Exercise instructions:
Scan the entries below and return each line that contains "moved".

Source information:
--------

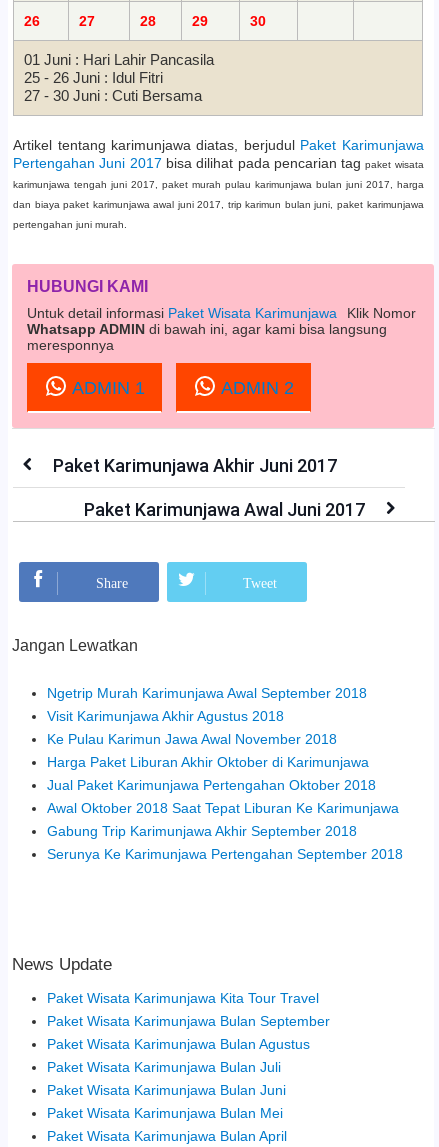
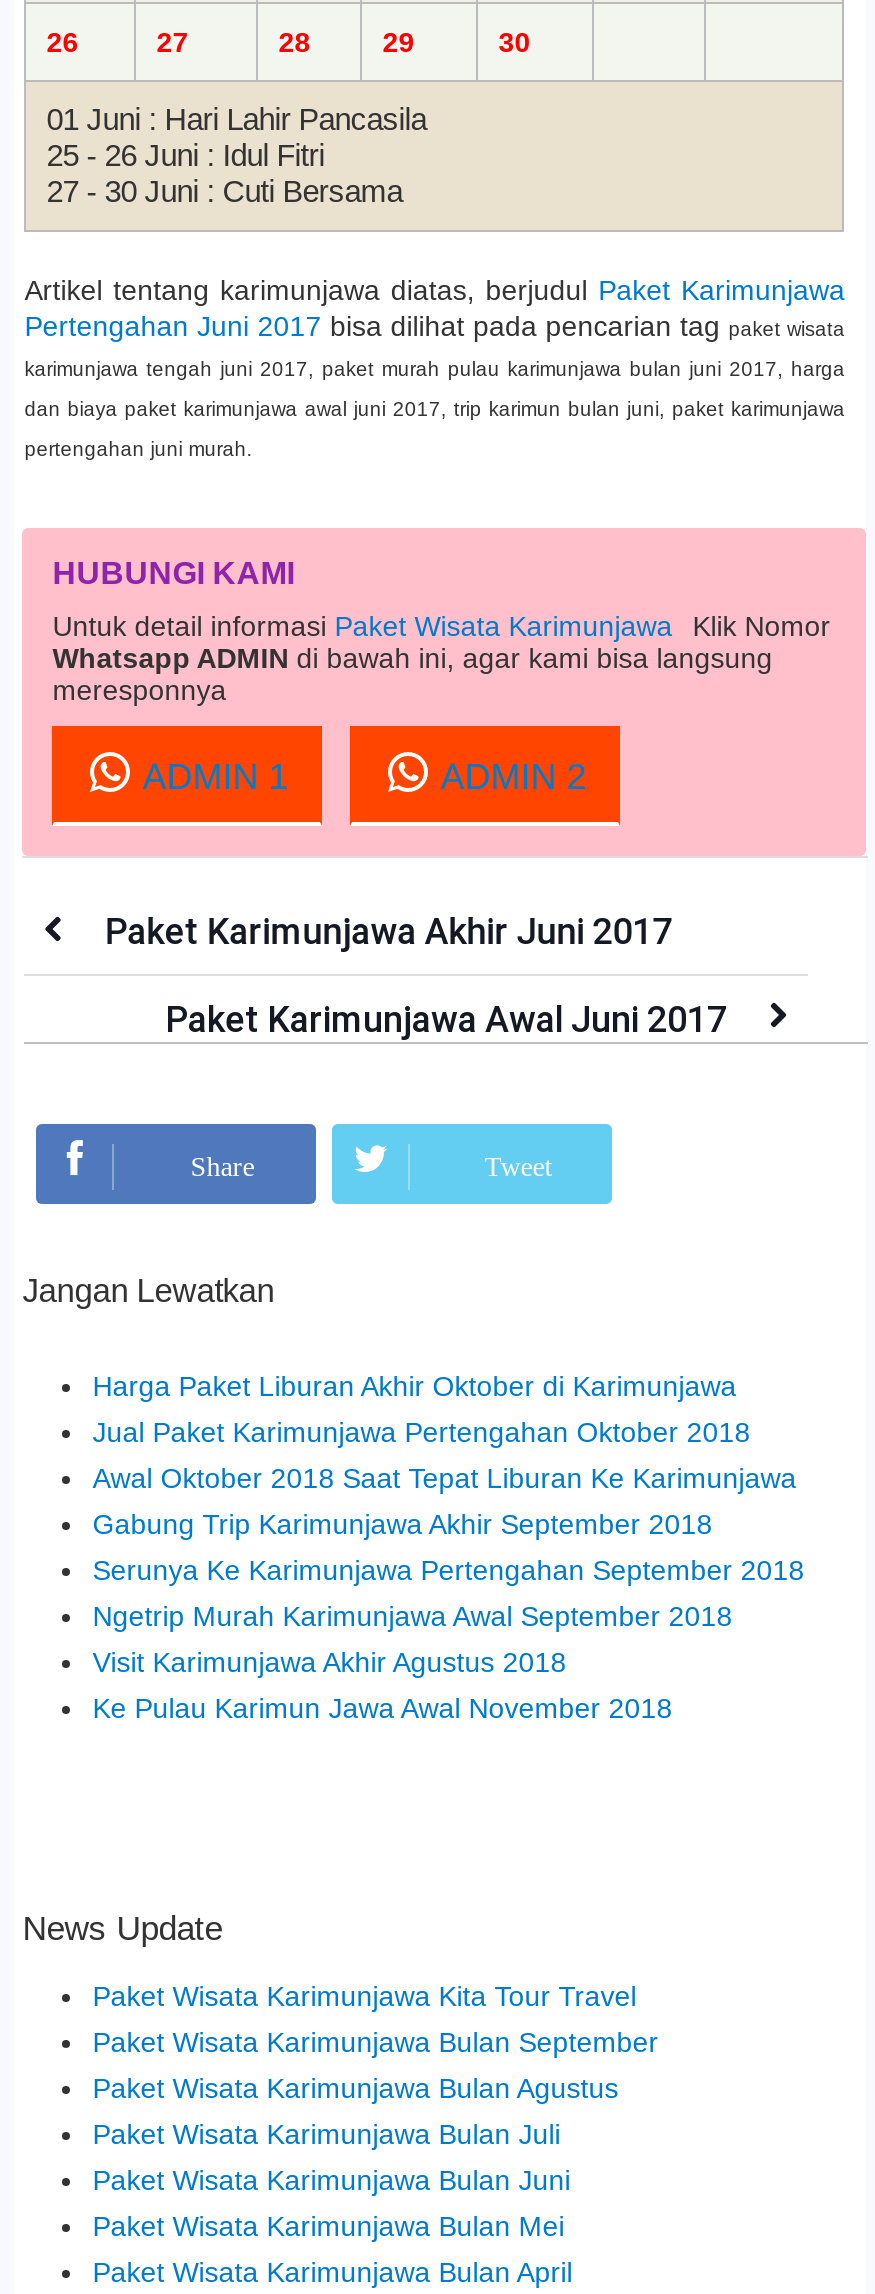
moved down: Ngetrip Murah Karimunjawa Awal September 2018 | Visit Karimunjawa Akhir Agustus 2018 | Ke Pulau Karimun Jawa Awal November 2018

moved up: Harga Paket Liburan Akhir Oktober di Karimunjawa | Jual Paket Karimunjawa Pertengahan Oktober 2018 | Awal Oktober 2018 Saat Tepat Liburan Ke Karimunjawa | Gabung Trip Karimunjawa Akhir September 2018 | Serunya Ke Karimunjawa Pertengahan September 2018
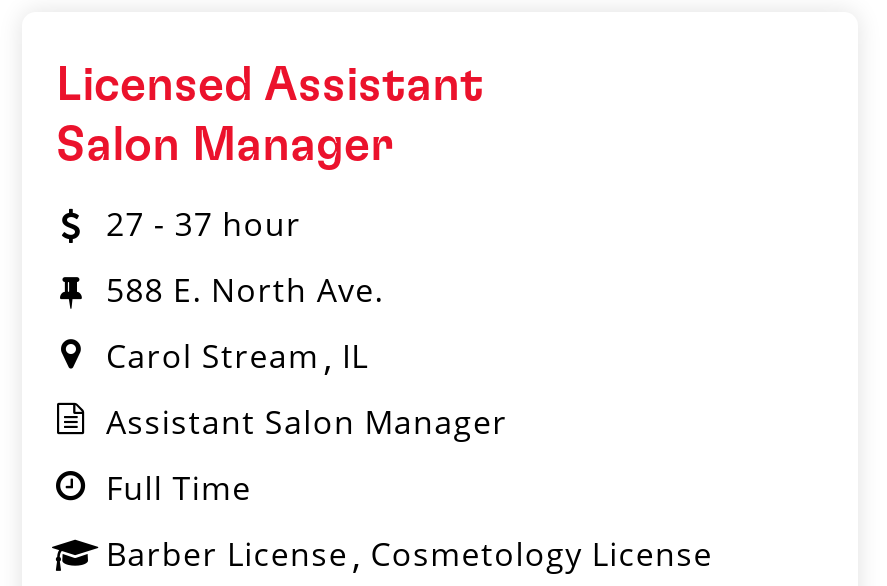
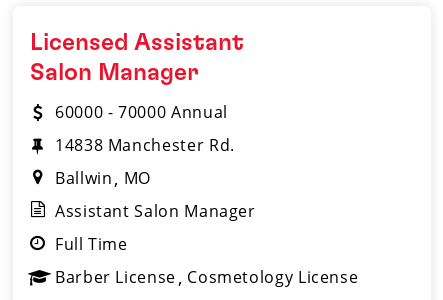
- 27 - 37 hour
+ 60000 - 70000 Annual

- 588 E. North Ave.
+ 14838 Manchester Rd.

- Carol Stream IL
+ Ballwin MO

--------

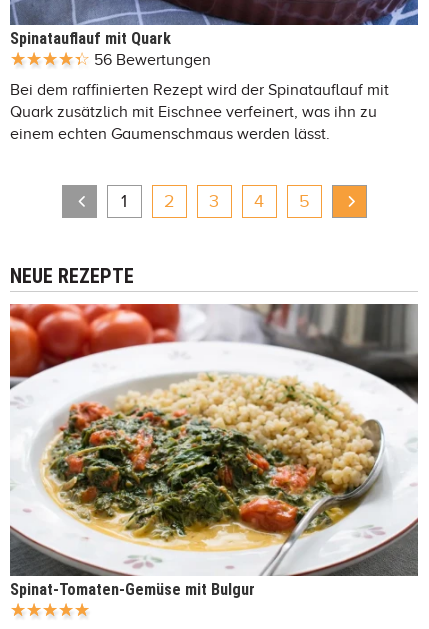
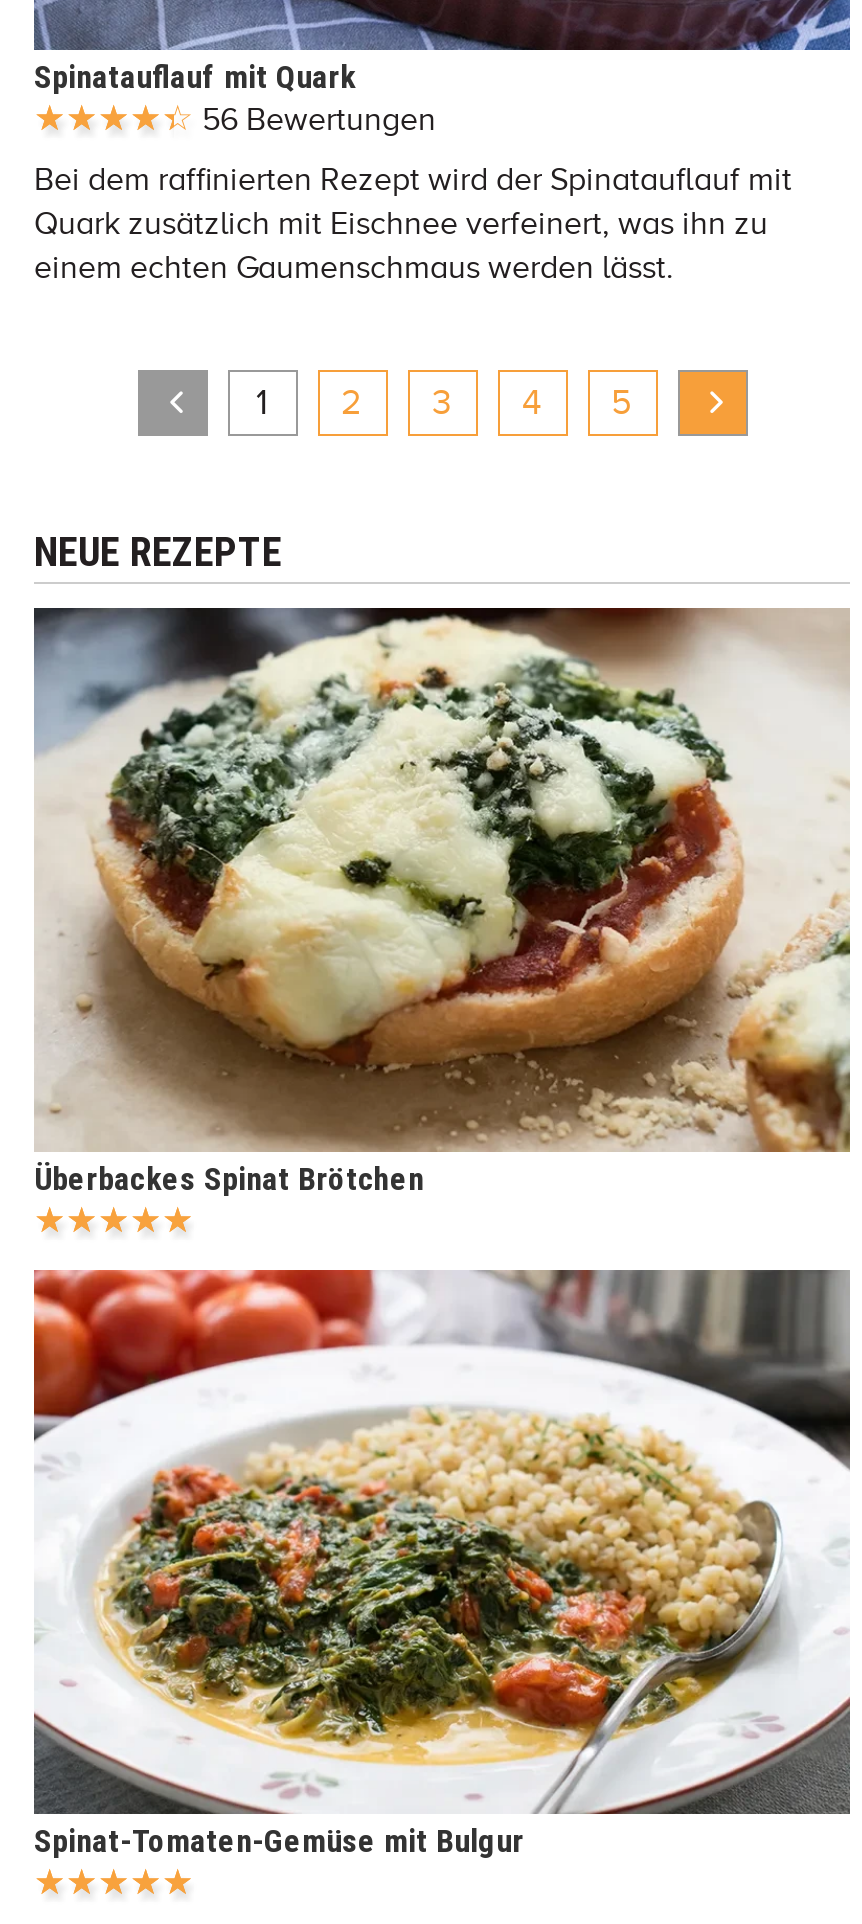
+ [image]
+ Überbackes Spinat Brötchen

--------

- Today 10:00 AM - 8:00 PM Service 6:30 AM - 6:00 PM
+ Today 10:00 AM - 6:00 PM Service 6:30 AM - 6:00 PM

--------

Answer to this exercise:
moved down: Ngetrip Murah Karimunjawa Awal September 2018 | Visit Karimunjawa Akhir Agustus 2018 | Ke Pulau Karimun Jawa Awal November 2018
moved up: Harga Paket Liburan Akhir Oktober di Karimunjawa | Jual Paket Karimunjawa Pertengahan Oktober 2018 | Awal Oktober 2018 Saat Tepat Liburan Ke Karimunjawa | Gabung Trip Karimunjawa Akhir September 2018 | Serunya Ke Karimunjawa Pertengahan September 2018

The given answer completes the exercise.